I. The "Not Found Within the District" Requirement

Maritime attachments are currently governed by Rule B, which provides, in relevant part:

In an in personam action[,] [i]f a defendant is not found within the district when a verified complaint praying for attachment and the affidavit required by Rule B(1)(b) are filed, a verified complaint may contain a prayer for process to attach the defendant's tangible or intangible personal property — up to the amount sued for — in the hands of the garnishees named in the process.

Maritime attachments serve a dual purpose: first, to "obtain jurisdiction of the [defendant] in personam through its property," and, second, only as an adjunct to obtaining jurisdiction, to secure any eventual judgment in plaintiff's favor. Seawind Compania, S.A. v. Crescent Line, Inc., 320 F.2d 580, 582 (2d Cir. 1963) ("security cannot be obtained except as an adjunct to obtaining jurisdiction"); accord, STX Panocean, 560 F.3d at 130. Accordingly, a Rule B attachment is available — pursuant to the express terms of the Rule — only if the defendant "is not found within the district."

The phrase "not found within the district," however, is not defined by the Rule. See Rule B Advisory Committee's notes to the 1966 adoption ("The rules have never defined the clause, "if the defendant shall not be found within the district," and no definition is attempted here. The subject seems one best left for the time being to development on a case by case basis."). In the absence of a definition, the Second Circuit has developed a two-pronged inquiry, called "the Seawind Test." See Seawind, 320 F.2d 580. The Seawind Test looks first to "whether [d]efendant[] can be found within the district in terms of jurisdiction, and second, if so, whether [it] can be found for service of process."STX Panocean, 560 F.3d at 131, quoting Seawind, 320 F.3d at 582. An order of attachment should not issue against a defendant that is found in the district in both senses. STX Panocean purported to "hold that a defendant's registration under New York Business Corporation Law § 1304 is sufficient to satisfy both prongs of the Seawind Test and therefore, a company registered with the Department of State is 'found' for purposes of Rule B." Id. at 133; see also id. at 130 ("[W]e find that registration under the statute is sufficient — defendants who have registered with the Department of State pursuant to § 1304 may be 'found' within the district for purposes of Rule B analysis."). However broad this language, STX Panocean's analysis was in fact limited to the jurisdictional prong, all parties having agreed that defendants satisfied the service of process prong by designation of an agent to receive process within the relevant district. Id. at 131. STX Panocean thus did not authoritatively address the question pertinent here — namely, whether a defendant that is registered to do business in the state (and thus jurisdictionally present throughout the entire state), but that can only be served in Albany, is still "found" within this district.

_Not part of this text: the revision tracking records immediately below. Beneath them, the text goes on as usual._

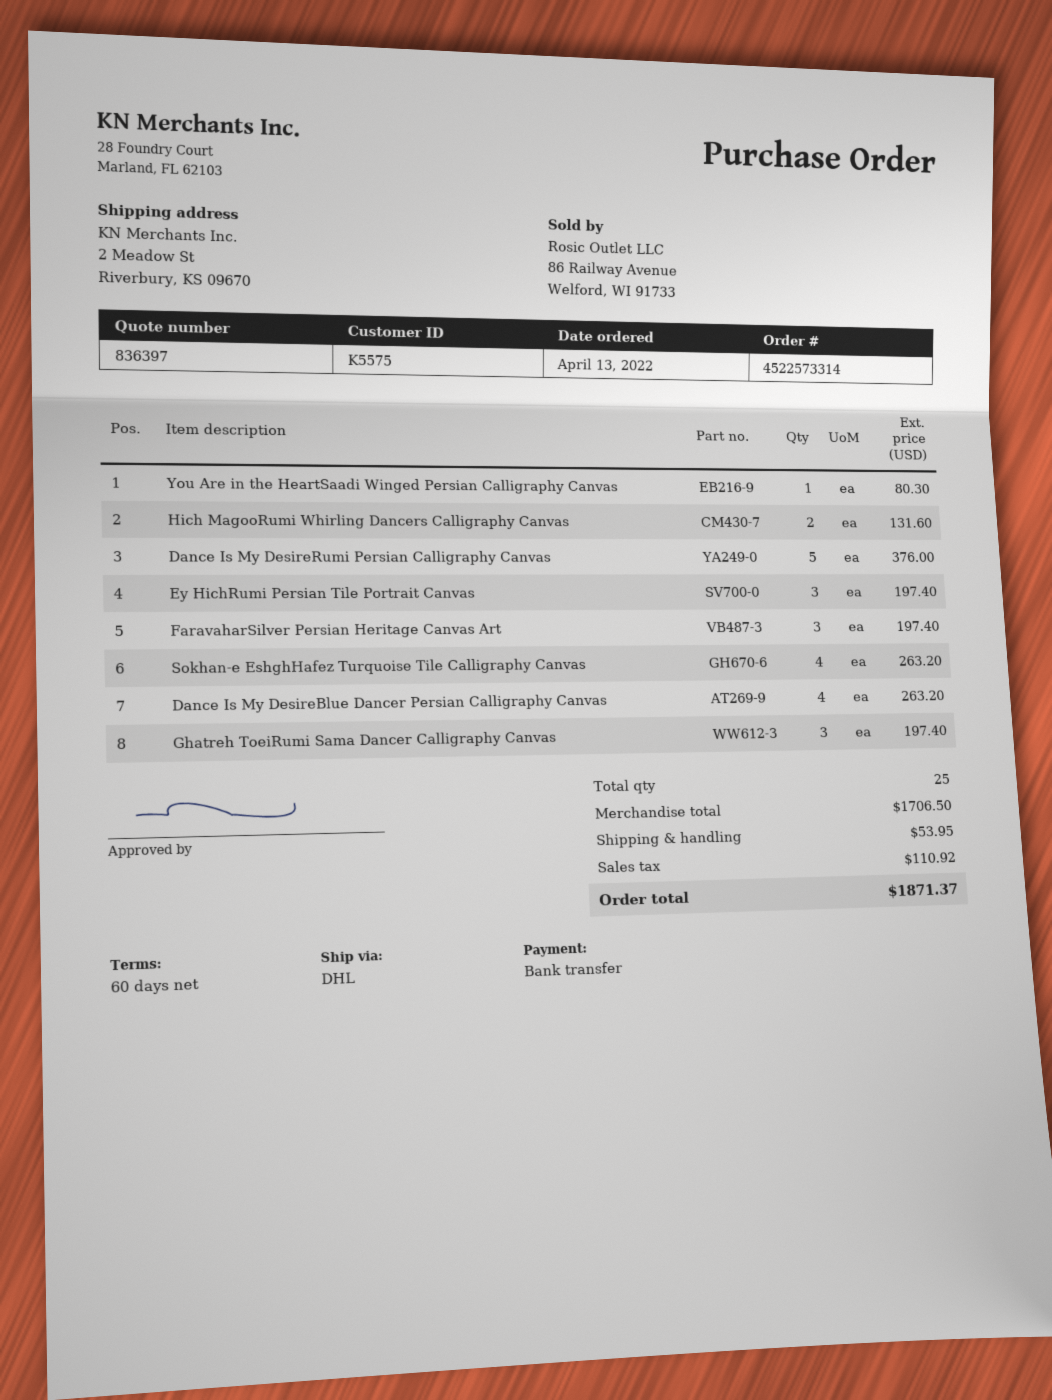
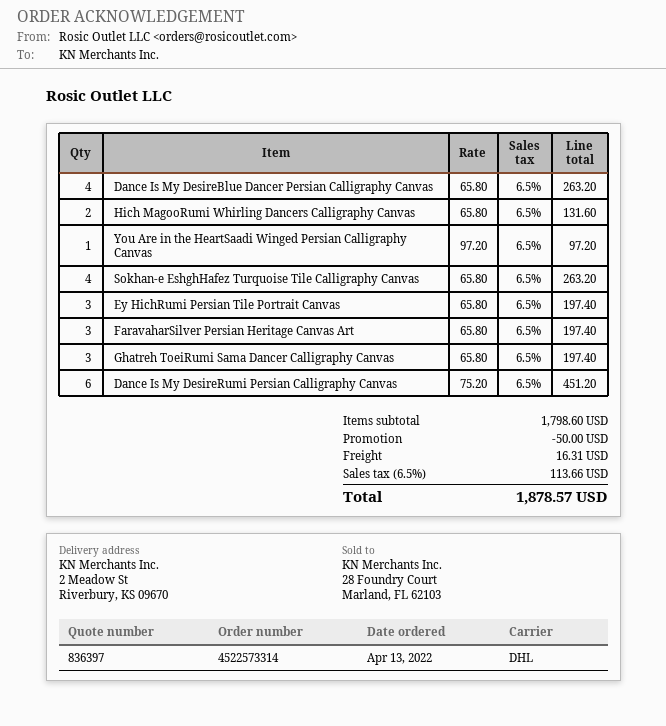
You Are in the HeartSaadi Winged Persian Calligraphy Canvas: 1 for 80.30 -> 1 for 97.20
Dance Is My DesireRumi Persian Calligraphy Canvas: 5 for 376.00 -> 6 for 451.20
subtotal: 1706.50 -> 1798.60
discount: none -> 50.00
shipping: 53.95 -> 16.31
tax: 110.92 -> 113.66
total: 1871.37 -> 1878.57

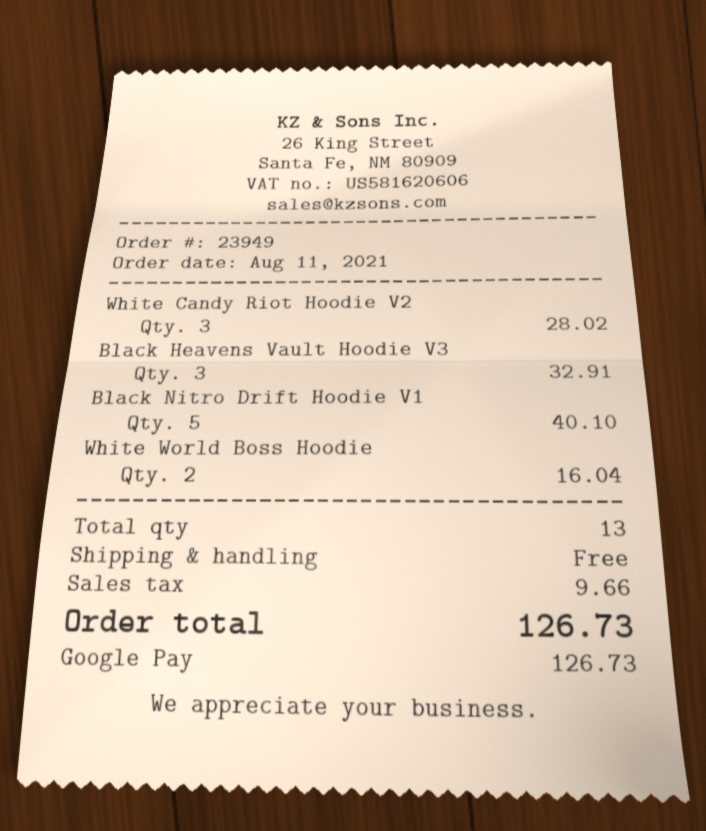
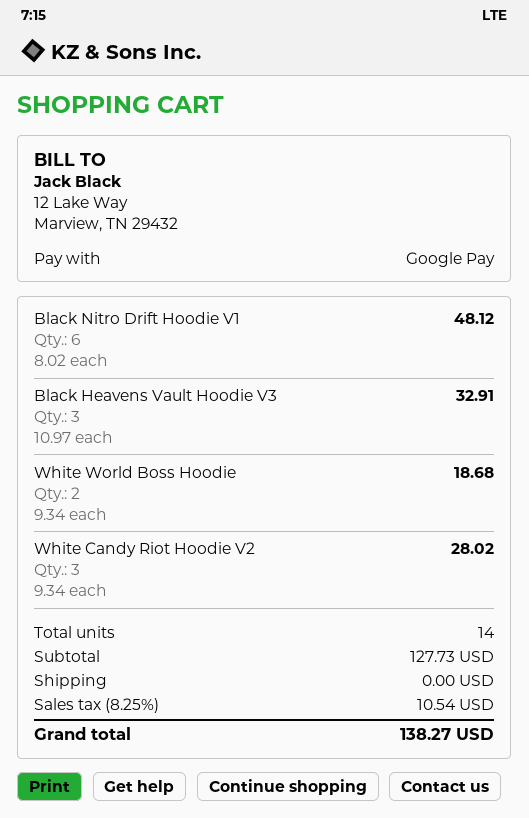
Black Nitro Drift Hoodie V1: 5 for 40.10 -> 6 for 48.12
White World Boss Hoodie: 2 for 16.04 -> 2 for 18.68
total quantity: 13 -> 14
tax: 9.66 -> 10.54
total: 126.73 -> 138.27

See id.

Several other circuits have developed analogous tests. See Charles Alan Wright, Arthur R. Miller Richard L. Marcus, 12 Federal Practice Procedure § 3211 at n. 7 and accompanying text (2009) (hereinafter "12 FPP § 3211").

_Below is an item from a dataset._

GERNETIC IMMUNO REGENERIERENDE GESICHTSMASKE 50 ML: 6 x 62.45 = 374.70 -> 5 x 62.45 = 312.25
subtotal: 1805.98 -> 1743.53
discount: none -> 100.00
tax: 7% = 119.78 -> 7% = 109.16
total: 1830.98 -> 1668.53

As a result, plaintiff's effort to use STX Panocean to compel its desired result is unavailing. STX Panocean did not set any minimum requirements for the service of process prong; it simply did not address that question.

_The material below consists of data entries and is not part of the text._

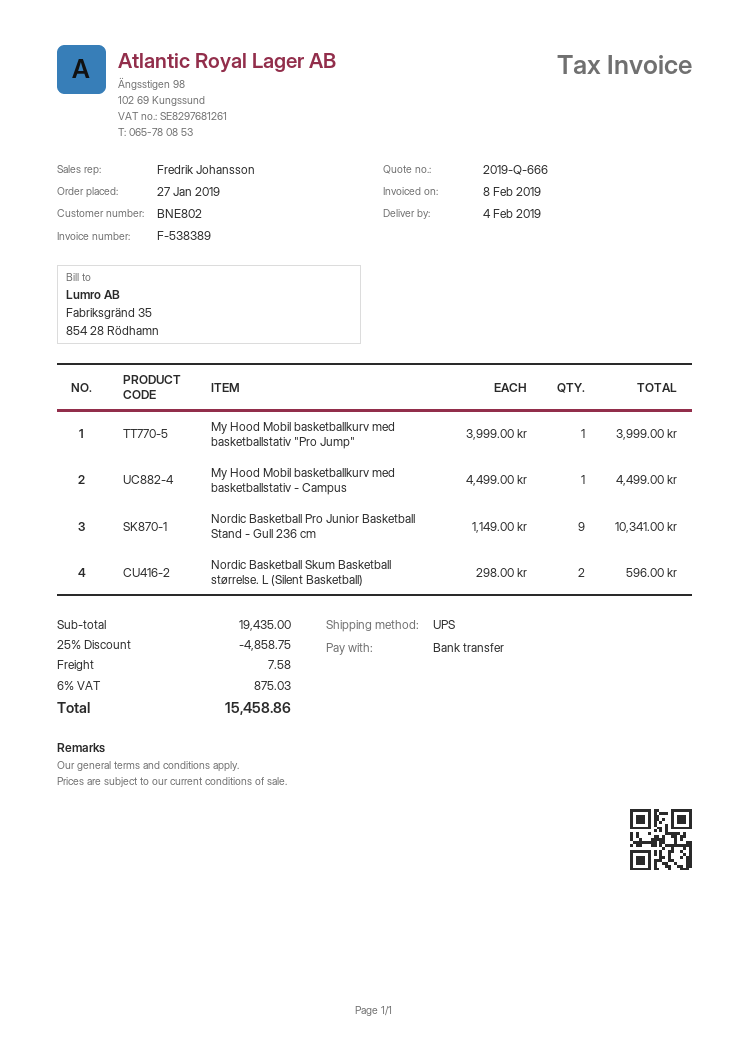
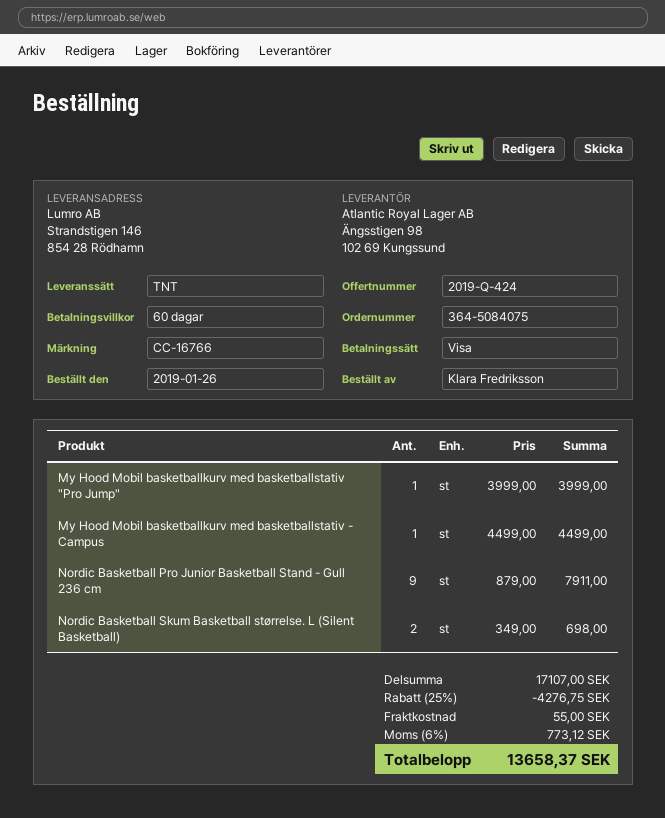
quote number: 2019-Q-666 -> 2019-Q-424
order date: 2019-01-27 -> 2019-01-26
payment method: bank transfer -> Visa
shipping method: UPS -> TNT
Nordic Basketball Pro Junior Basketball Stand - Gull 236 cm: 9 x 1149.00 = 10341.00 -> 9 x 879.00 = 7911.00
Nordic Basketball Skum Basketball størrelse. L (Silent Basketball): 2 x 298.00 = 596.00 -> 2 x 349.00 = 698.00
subtotal: 19435.00 -> 17107.00
discount: 25% = 4858.75 -> 25% = 4276.75
shipping: 7.58 -> 55.00
tax: 6% = 875.03 -> 6% = 773.12
total: 15458.86 -> 13658.37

The service of process prong has received substantially less attention in the case law than the jurisdictional prong, and the limited treatment it has received has been to mixed result. The cases can be divided into pre — and post-1966, when the maritime rules were substantially revamped and unified with the Federal Rules of Civil Procedure. The reason for the disparity is unclear, however, as at all times, "the requirements for the initial attachment" under the pre-1966 "versions of Admiralty Rule 2 and their successor, modern Rule B" are identical, at least in regard to the requirement that defendant not be "found within the district." Aqua Stoli, 460 F.3d at 441 n. 3.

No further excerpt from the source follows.